Empire Beauty Schools
- Trade name: Empire Beauty Schools
- Native name: Empire Education Group
- Company type: Private subsidiary of Regis Corporation
- Industry: Beauty school, cosmetology, training provider
- Founded: 1934
- Headquarters: Pottsville, Pennsylvania
- Area served: United States
- Products: Beauty Education
- Services: Beauty Education
- Parent: Empire Education Group

= Empire Beauty Schools =

Chain of cosmetology schools in the United States

Empire Beauty School is a chain of for-profit cosmetology schools in the United States. Headquartered in Pottsville, Pennsylvania, it is the largest system of cosmetology schools in the country. Founded in 1946, it currently has 76 schools nationwide. It trains students as cosmetologists, estheticians, electrologists, hair stylists and colorists, makeup artists, manicurists and nail technicians.

==History==
In 2010, Empire Beauty Schools acquired the Northern Westchester School of Hairdressing and Cosmetology in Peekskill, New York, as well as the International Academy of Cosmetology School in Cincinnati, Ohio.

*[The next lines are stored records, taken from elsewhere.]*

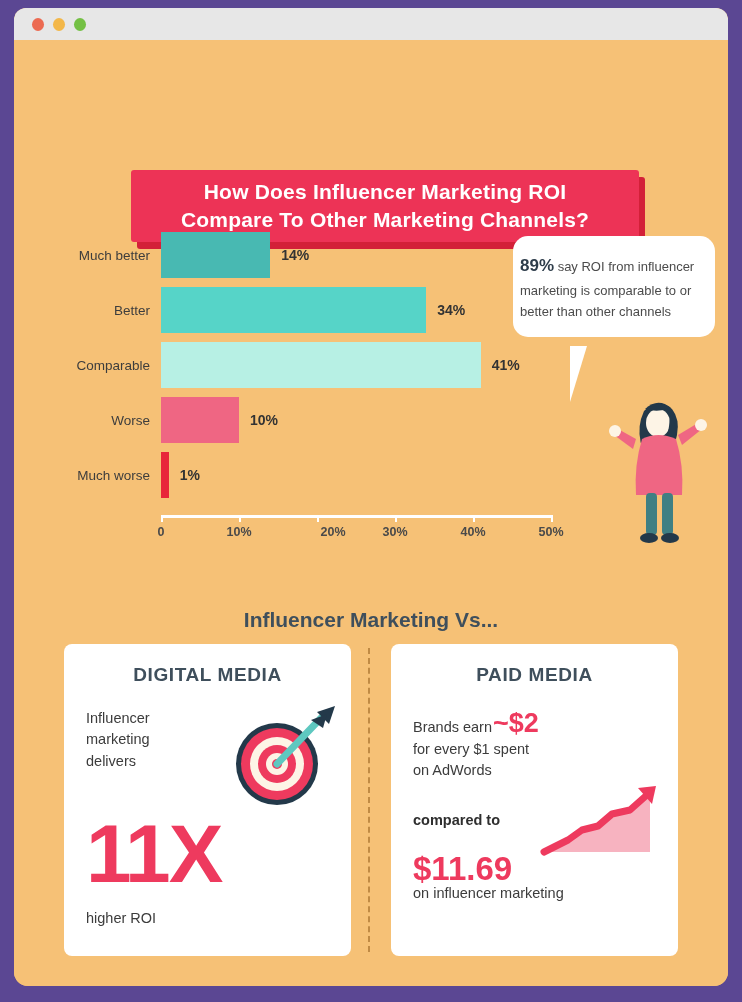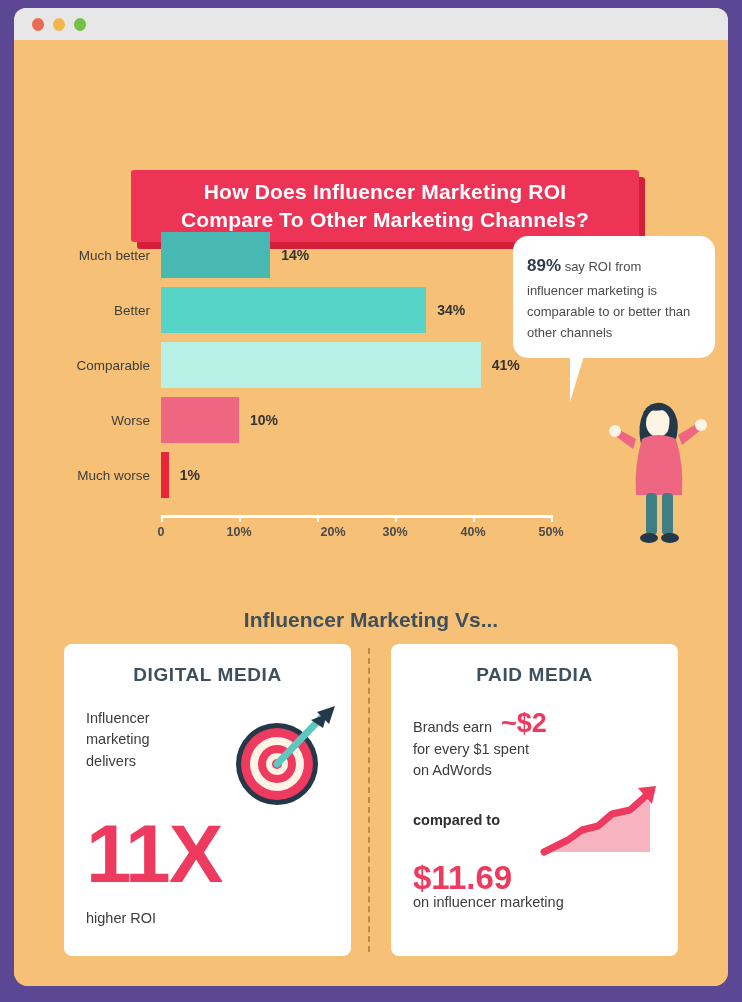--- a/index.html
+++ b/index.html
@@ -75,7 +75,7 @@
   .bubble{
     position:absolute;left:499px;top:196px;width:202px;
     background:#ffffff;border-radius:15px;
-    padding:16px 17px 15px 14px;box-sizing:border-box;
+    padding:16px 17px 15px 7px;box-sizing:border-box;
   }
   .bubble p{
     margin:0;font-size:13px;line-height:1.62;color:#4b4b4b;

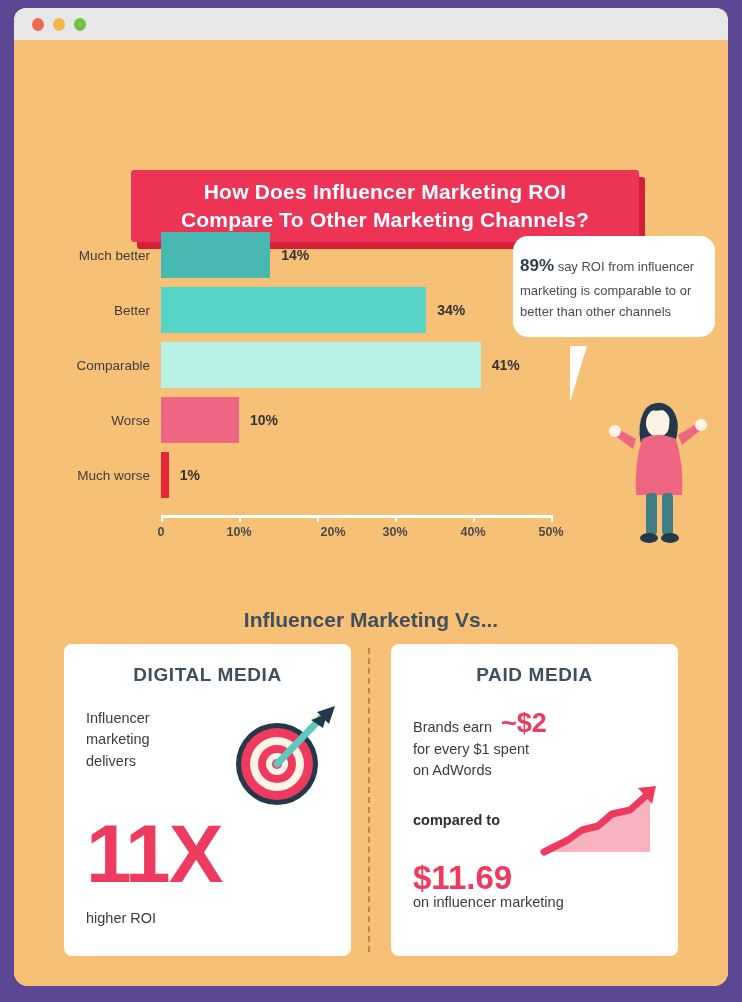--- a/index.html
+++ b/index.html
@@ -257,7 +257,7 @@
       <div class="card right">
         <div class="card-title">PAID MEDIA</div>
 
-        <div style="margin-top:22px;display:flex;align-items:baseline;gap:9px;">
+        <div style="margin-top:22px;display:flex;align-items:baseline;gap:1px;">
           <span class="lead">Brands earn</span>
           <span class="money-sm">~$2</span>
         </div>

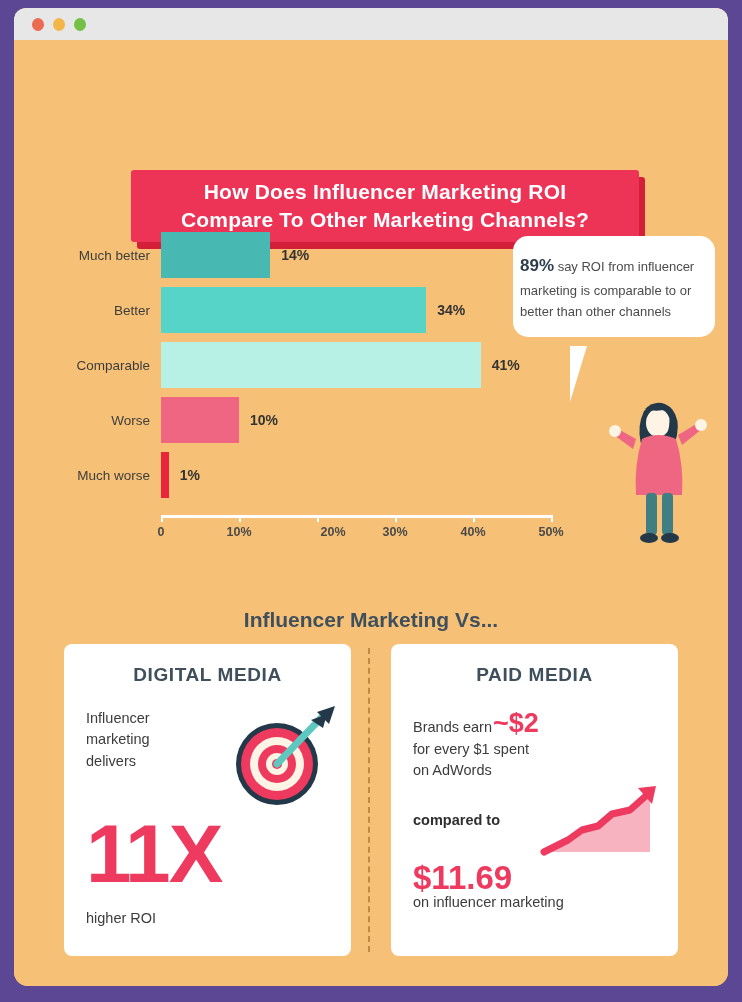--- a/index.html
+++ b/index.html
@@ -272,7 +272,7 @@
           <path d="M100 4 L118 2 L114 20 Z" fill="#ee3a5e"></path>
         </svg>
 
-        <div class="money" style="margin-top:33px;">$11.69</div>
+        <div class="money" style="margin-top:24px;">$11.69</div>
         <div class="sub">on influencer marketing</div>
       </div>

Empire Beauty Schools opened the company's 100th campus in Springfield, Pennsylvania, in 2010. The school was inaugurated during Empire Education Group's 100 Days of Empire event.

The newest eco-friendly schools were opened in West Palm Beach, Florida, Pineville, North Carolina, and Paramus, New Jersey. All of the cosmetology schools incorporated eco-conscious elements such as energy- and water-saving features.

Since its peak in 2010, Empire closed 1 school in 2011, 5 schools in 2014, 10 schools in 2015, 11 schools in 2016, 8 schools in 2018, 4 schools in 2019, and 8 schools in 2020.

In early 2020, Empire Education Group acquired Regis' financial stake in the company.

==Student outcomes==
According to the College Scorecard, the median salary after attending Empire Beauty School ranges from $16,000 to $21,000. Graduation rates vary from 21 percent to 84 percent.